LISTSERV at the University of Georgia
Menubar Imagemap
Home Browse Manage Request Manuals Register
Previous messageNext messagePrevious in topicNext in topicPrevious by same authorNext by same authorPrevious page (July 2000, week 1)Back to main SAS-L pageJoin or leave SAS-L (or change settings)ReplyPost a new messageSearchProportional fontNon-proportional font
Date:   Fri, 7 Jul 2000 15:28:12 -0400
Reply-To:   Howard Schreier <Howard_Schreier@ITA.DOC.GOV>
Sender:   "SAS(r) Discussion" <SAS-L@LISTSERV.UGA.EDU>
From:   Howard Schreier <Howard_Schreier@ITA.DOC.GOV>
Subject:   Re: file input statement

The code which Louis posted seems to come pretty close.
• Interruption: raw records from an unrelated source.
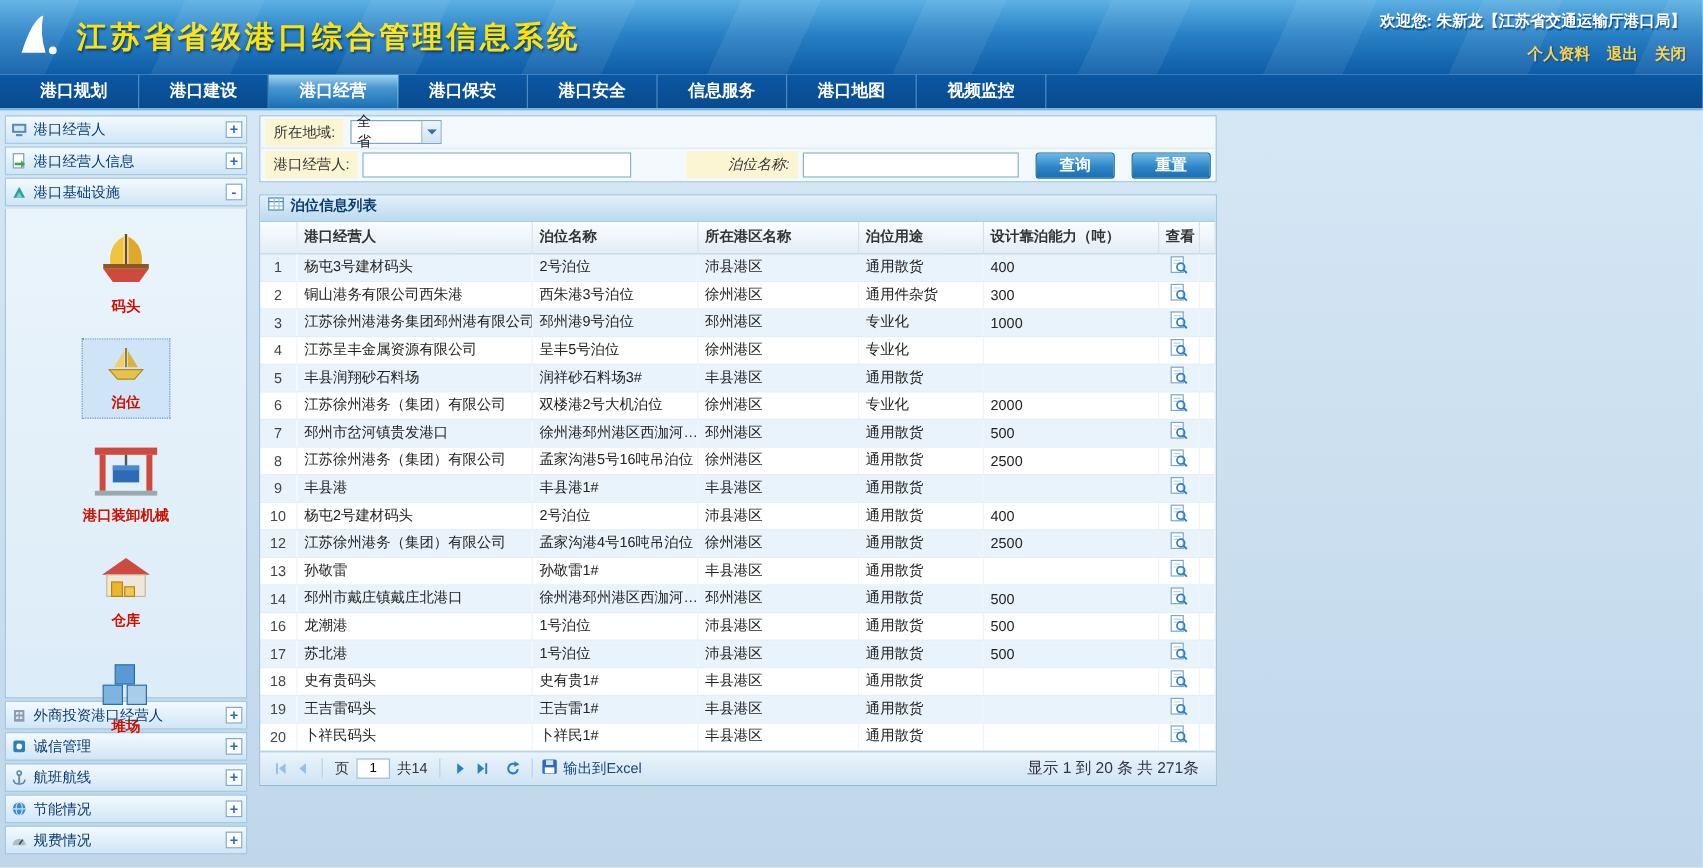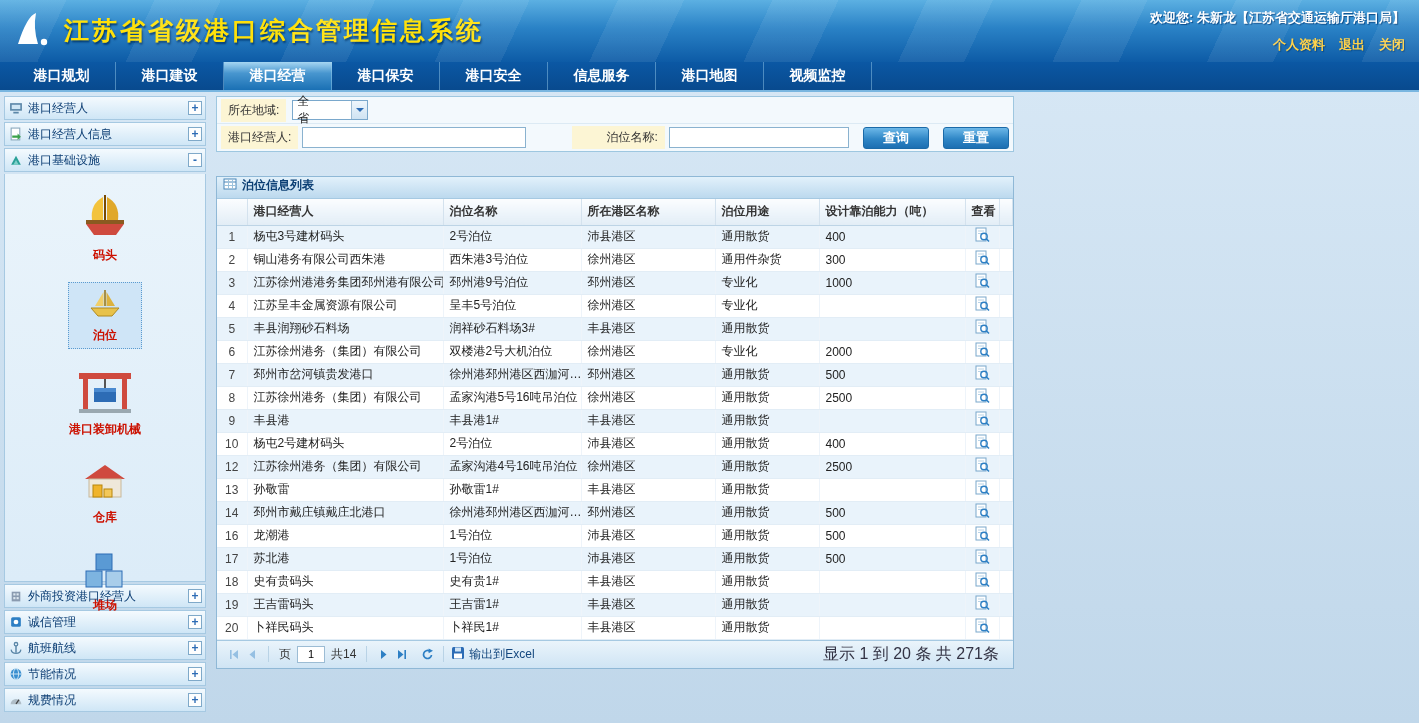--- a/index.html
+++ b/index.html
@@ -43,21 +43,21 @@
     color:#2d6cb5; font-size:12px; line-height:12px; text-align:center; font-weight:bold; cursor:pointer; }
   .facility-panel { border:1px solid #a6c9e2; border-top:none; margin-bottom:2px;
     background:linear-gradient(180deg,#eaf4fb 0%,#dcecf8 100%); padding:14px 0 10px 0;
     display:flex; flex-direction:column; align-items:center; height:408px; }
   .facility { display:flex; flex-direction:column; align-items:center; margin-bottom:13px;
     padding:4px 16px; cursor:pointer; border:1px dotted transparent;justify-content:flex-end; }
   .facility.selected { background:#cfe5f7; border:1px dotted #5b9bd0; }
   .f-label { margin-top:3px; color:#cc1100; font-size:12px; font-weight:bold; }
 
   
-  .filter-panel { border:1px solid #9ec7e0; background:#f3f9fd; margin-bottom:24px; }
+  .filter-panel { border:1px solid #9ec7e0; background:#f3f9fd; margin-bottom:10px; }
   .filter-row { height:27px; display:flex; align-items:center; padding:0 4px; }
   .filter-row.first { border-bottom:1px solid #dceaf4; }
   .lbl-y { background:#fcf5d4; height:23px; line-height:23px; padding:0 7px; color:#333;
     font-size:12px; white-space:nowrap; }
   .lbl-y.right { text-align:right; width:100px; }
   .sel { width:76px; height:20px; margin-left:6px; border:1px solid #7aa8cc; background:#fff;
     display:flex; align-items:center; cursor:pointer;gap:37px; }
   .sel-text { flex:1; padding-left:4px; font-size:12px; }
   .sel-arrow { width:16px; height:100%; background:linear-gradient(#eef6fc,#cfe3f2);
     border-left:1px solid #9cbcd4; display:flex; align-items:center; justify-content:center; }
@@ -89,21 +89,21 @@
 
   
   .pager { height:28px; display:flex; align-items:center; padding:0 8px;
     background:linear-gradient(180deg,#eaf4fb 0%,#cfe4f4 100%); border-top:1px solid #a6c9e2; }
   .pg-btn { width:18px; height:18px; display:flex; align-items:center; justify-content:center; cursor:pointer; }
   .pg-btn.disabled { opacity:.40; cursor:default; }
   .vsep { width:1px; height:16px; background:#b9d3e6; margin:0 7px; }
   .pg-text { font-size:12px; color:#333; margin:0 3px; }
   .pg-input { width:28px; height:17px; border:1px solid #9cbcd4; text-align:center; font-size:11px; margin:0 3px; }
   .export { display:flex; align-items:center; gap:4px; cursor:pointer; color:#14477e; font-size:12px; }
-  .pg-summary { margin-left:auto; font-size:16px; color:#334; padding-right:6px; }
+  .pg-summary { margin-left:auto; font-size:13px; color:#334; padding-right:6px; }
 </style>
 </head>
 <body>
 
 <div class="header">
   <div class="logo">
     <svg width="46" height="46" viewBox="0 0 46 46">
       <path d="M8 36 Q17 8 26 5 Q23 20 28 36 Z" fill="#ffffff"></path>
       <circle cx="34" cy="34" r="3.2" fill="#ffffff"></circle>
     </svg>
@@ -301,21 +301,21 @@
       <div class="filter-row first">
         <span class="lbl-y">所在地域:</span>
         <span class="sel">
           <span class="sel-text">全省</span>
           <span class="sel-arrow"></span>
         </span>
       </div>
       <div class="filter-row">
         <span class="lbl-y">港口经营人:</span>
         <input class="f-input op" value="" style="">
-        <span class="lbl-y right" style="margin-left:46px;">泊位名称:</span>
+        <span class="lbl-y right" style="margin-left:46px;font-style:italic;">泊位名称:</span>
         <input class="f-input berth" value="" style="">
         <button class="btn">查询</button>
         <button class="btn">重置</button>
       </div>
     </div>
 
     <div class="grid-panel">
       <div class="panel-title">
         <span>
           <svg width="14" height="14" viewBox="0 0 14 14">

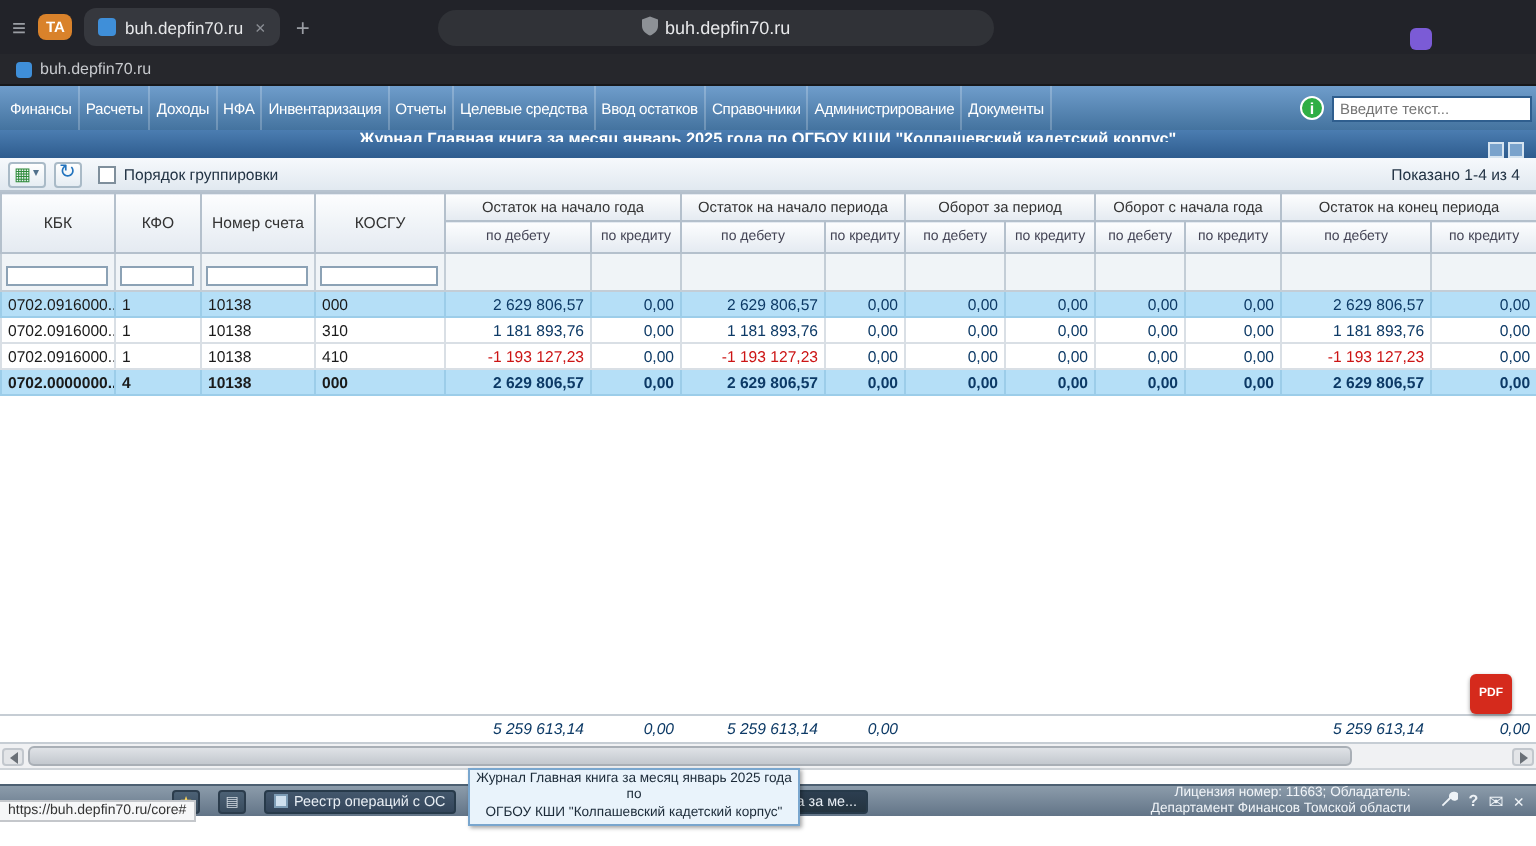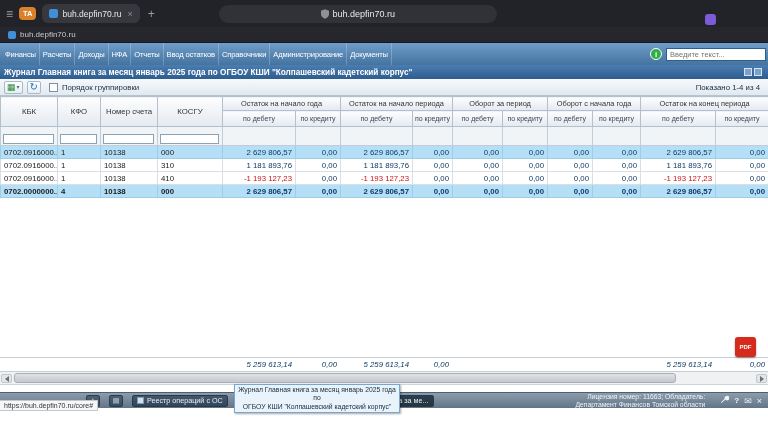--- a/index.html
+++ b/index.html
@@ -31,21 +31,21 @@
   .bm-fav{width:8px;height:8px;background:#3f8fd9;border-radius:2px;}
   .bm-label{color:#c7c9cd;font-size:8px;}
 
   
   .menubar{position:absolute;top:43px;left:0;width:768px;height:22px;background:linear-gradient(#6f9dcb,#44739f);display:flex;align-items:center;padding:0 2px;overflow:hidden;}
   .mi{color:#fff;font-size:7.6px;letter-spacing:-0.15px;padding:0 3px;border-right:1px solid rgba(255,255,255,.22);white-space:nowrap;height:22px;display:flex;align-items:center;}
   .info{margin-left:auto;flex:none;width:12px;height:12px;border-radius:50%;background:#2fae45;border:1px solid #fff;color:#fff;font-size:8px;font-weight:bold;display:flex;align-items:center;justify-content:center;margin-right:4px;}
   .search-input{flex:none;width:100px;height:13px;font-size:7.5px;padding:1px 3px;border:1px solid #2f5e8e;font-family:"Liberation Sans",sans-serif;}
 
   
-  .titlebar{position:absolute;top:65px;left:0;width:768px;height:14px;background:linear-gradient(#4b7db1,#2e5c8e);display:flex;align-items:center;padding:0 4px;}
+  .titlebar{position:absolute;top:65px;left:0;width:768px;height:14px;background:linear-gradient(#4b7db1,#2e5c8e);display:flex;align-items:center;padding:0 4px;flex-direction:column;}
   .title{color:#fff;font-weight:bold;font-size:8.2px;white-space:nowrap;overflow:hidden;}
   .winbtns{margin-left:auto;display:flex;gap:2px;margin-right:2px;}
   .wb{width:8px;height:8px;background:#7aa3cc;border:1px solid #d6e4f0;}
   .toolbar{position:absolute;top:79px;left:0;width:768px;height:17px;background:linear-gradient(#f6f9fc,#e1e9f0);border-bottom:1px solid #b7c3cf;display:flex;align-items:center;gap:4px;padding:0 4px;}
   .tbtn{height:13px;border:1px solid #a9bac7;background:linear-gradient(#fff,#e6edf3);border-radius:2px;display:flex;align-items:center;padding:0 2px;gap:1px;}
   .gridglyph{color:#2e8b3a;font-size:9px;line-height:9px;}
   .caret{color:#51718c;font-size:6px;line-height:6px;}
   .refresh{color:#2273bd;font-size:10px;line-height:10px;}
   .cb{width:9px;height:9px;border:1px solid #7f8f9c;background:#fff;margin-left:4px;flex:none;}
   .cblabel{font-size:7.8px;color:#223344;}
@@ -151,21 +151,23 @@
   <div class="bookmarks">
     <span class="bm-fav"></span>
     <span class="bm-label">buh.depfin70.ru</span>
   </div>
 
   <div class="menubar">
     <span class="mi">Финансы</span>
     <span class="mi">Расчеты</span>
     <span class="mi">Доходы</span>
     <span class="mi">НФА</span>
+    <span class="mi">Инвентаризация</span>
     <span class="mi">Отчеты</span>
+    <span class="mi">Целевые средства</span>
     <span class="mi">Ввод остатков</span>
     <span class="mi">Справочники</span>
     <span class="mi">Администрирование</span>
     <span class="mi">Документы</span>
     <span class="info">i</span>
     <input class="search-input" placeholder="Введите текст..." style="">
 
   </div>
 
   <div class="titlebar">

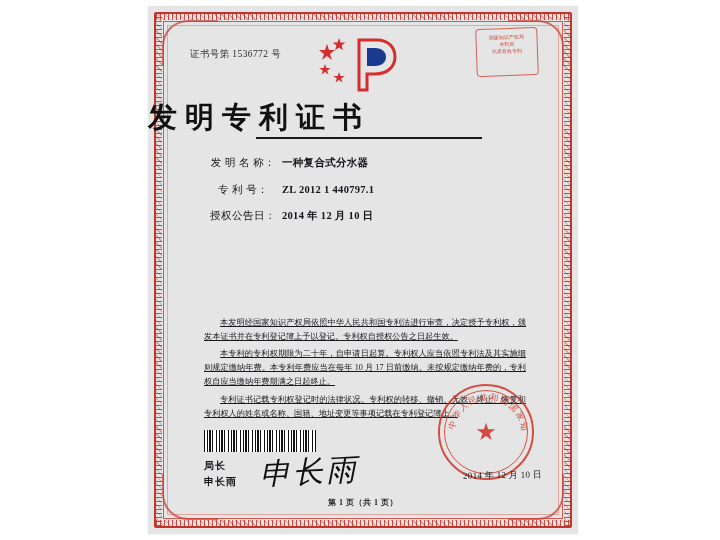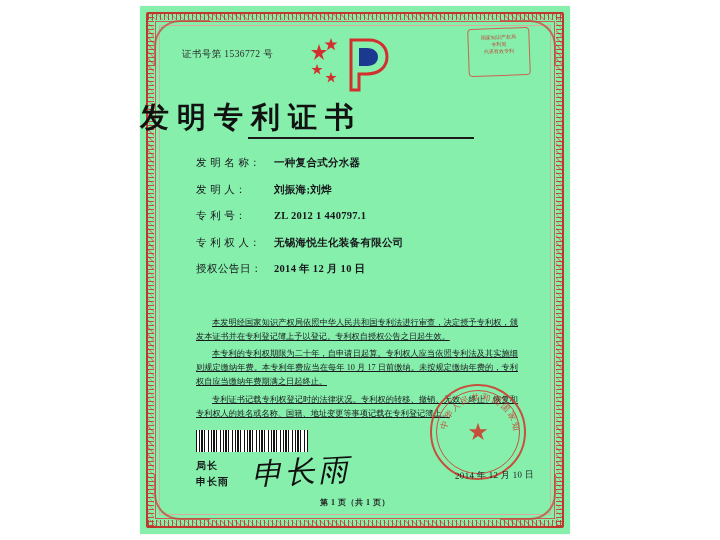--- a/index.html
+++ b/index.html
@@ -17,25 +17,25 @@
   #page {
     position: relative;
     width: 720px;
     height: 540px;
     background: #ffffff;
   }
 
   
   .sheet {
     position: absolute;
-    left: 140px;
+    left: 148px;
     top: 6px;
     width: 430px;
     height: 528px;
-    background: #86efac;
+    background: #e5e5e5;
     box-shadow: 0 0 1px rgba(0,0,0,0.15);
   }
 
   
   .frame-outer {
     position: absolute;
     left: 6px; top: 6px; right: 6px; bottom: 6px;
     border: 2px solid #c0352c;
     border-radius: 2px;
   }
@@ -164,20 +164,21 @@
   }
 
   
   .fields {
     position: absolute;
     left: 56px;
     top: 150px;
     width: 320px;
     font-size: 10.5px;
     color: #15151a;
+    text-align: center;
   }
   .field-row {
     display: flex;
     align-items: baseline;
     margin-bottom: 12.5px;
     white-space: nowrap;
   }
   .field-label {
     width: 78px;
     flex: 0 0 78px;
@@ -338,30 +339,22 @@
 
     <div class="doc-title">发明专利证书</div>
     <div class="title-underline"></div>
 
     <div class="fields">
       <div class="field-row">
         <div class="field-label">发 明 名 称：</div>
         <div class="field-value">一种复合式分水器</div>
       </div>
       <div class="field-row">
-        <div class="field-label">发 明 人：</div>
-        <div class="field-value">刘振海;刘烨</div>
-      </div>
-      <div class="field-row">
         <div class="field-label">专 利 号：</div>
         <div class="field-value">ZL 2012 1 440797.1</div>
-      </div>
-      <div class="field-row">
-        <div class="field-label">专 利 权 人：</div>
-        <div class="field-value">无锡海悦生化装备有限公司</div>
       </div>
       <div class="field-row">
         <div class="field-label">授权公告日：</div>
         <div class="field-value">2014 年 12 月 10 日</div>
       </div>
     </div>
 
     <div class="body-text">
       <p>本发明经国家知识产权局依照中华人民共和国专利法进行审查，决定授予专利权，颁发本证书并在专利登记簿上予以登记。专利权自授权公告之日起生效。</p>
       <p>本专利的专利权期限为二十年，自申请日起算。专利权人应当依照专利法及其实施细则规定缴纳年费。本专利年费应当在每年 10 月 17 日前缴纳。未按规定缴纳年费的，专利权自应当缴纳年费期满之日起终止。</p>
I don't think it reassembles the title fragments however.

A one-pass solution does seem possible if we have an upper bound on the number of authors.

Aside: yesterday I suggested that Paula probably did not need a RETAIN statement in a DATA step featuring use of trailing "@" signs because she did not seem to be inheriting or accumulating data from record to record. Here is a contrasting example, since (1) the "AU" and "TI" flags implicitly apply to follow-on records and (2) the title fragments must be accumulated.

However, I suspect that the data volume here is pretty small, so I'm going to abandon concern with efficiency in favor of an approach which disentangles the problems at hand.

First I should mention that I took Lynn's illustrative input records and loaded them into a couple of text files with extension "aty" in my C:\SAS directory. The purpose was to allow a simple wildcard-based INFILE. If the real problem does not support this approach it may be necessary to enumerate the files in a list and use FILEVAR= to sweep through them.

Anyway, my first objective was to simply fill in the implicit "AU" and "TI" indicators and also assign sequential ID numbers to the items:

data filldown; infile '*.aty'; input rectype $ 1-2 rest:&$50.; select (rectype); when ('AU') idnum ++1; when (' ') rectype = remember; otherwise; end; * Read following 3 statements aloud 3 times quickly :-) ; remember = rectype; retain remember; run;

Now everything is in a SAS data set designed to support WHERE filtering and BY processing.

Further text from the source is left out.